Note - this happened in the past. I'm just rehashing my hellish night for some thoughts from this list. This might be a lot of words.
Some background info:
The plan was to move roughly 1.5T of images from a broken Sun 7110 ZFS pair to our newer FAS3250. I had been doing nightly rsyncs over NFS between the two systems, which took roughly 8-9hrs to traverse the 1.5M files. The night I was going to execute the move, we had a network "event"...basically a catastrophic situation where a huge influx of network traffic inside of our cage caused two core switches to simultaneously reboot themselves (trying to put it nicely, our network architecture is "original," built through 10 years of a business that never dedicated more than 1% to the IT budget).
Anyway, the network event caused the Sun 7110 to basically explode, never actually got the data back online. Luckily I had done a --delete dryrun the night before, so the new location was mostly updated and I had a list of files to remove. Though the 7110 isn't what I want to talk about.
One of our other FAS2240's went offline as well. I come to find out that the controllers were not redundantly connected to the network. Apparently because we didn't have enough fiber ports in the switch at the time when it was installed. Awesome.
The 2240's management IP and service IPs never came back online. The switch reported sending packets to the device, but the filer never replied. I should have had the NOC physically remove the ports and reconnect them, or reconnect them to a different port, but this was about 2AM and I wasn't thinking correctly.
The SP was working fine. I could get on the console of the 2240, and it acted like there was no problem. Its partner never thought anything was wrong either, so there was no failover.
I was going to force a takeover on its partner, but the warning about a forced takeover that could result in data corruption scared me off.
At this point, I'm kind of freaking out. I had just moved, and of course my landline wasn't set up, and I had no cell signal to call Support. And the support site was down/not working (great luck).

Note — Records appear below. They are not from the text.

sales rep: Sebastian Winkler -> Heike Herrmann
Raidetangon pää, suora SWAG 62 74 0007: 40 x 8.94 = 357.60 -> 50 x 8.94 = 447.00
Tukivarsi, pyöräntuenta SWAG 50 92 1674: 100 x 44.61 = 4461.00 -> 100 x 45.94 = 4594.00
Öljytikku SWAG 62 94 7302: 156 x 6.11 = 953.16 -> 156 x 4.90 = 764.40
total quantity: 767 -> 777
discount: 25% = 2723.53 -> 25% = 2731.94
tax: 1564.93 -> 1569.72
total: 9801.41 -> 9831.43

I figure my best shot at this point to getting the filer back is rebooting the node that thinks it is still primary. I type reboot into the console through the SP and hope for the best. The console goes dark...FOR 45 MINUTES. After 45 minutes, it finally comes back, and all is well. I ALMOST forced a poweroff through the SP...good thing I didn't do that!
Why did it take 45 minutes to reboot?? Was it flushing cache to disk? I got really scared thinking this filer wasn't going to come back.
Thoughts? Sorry for the long-winded post.
-Phil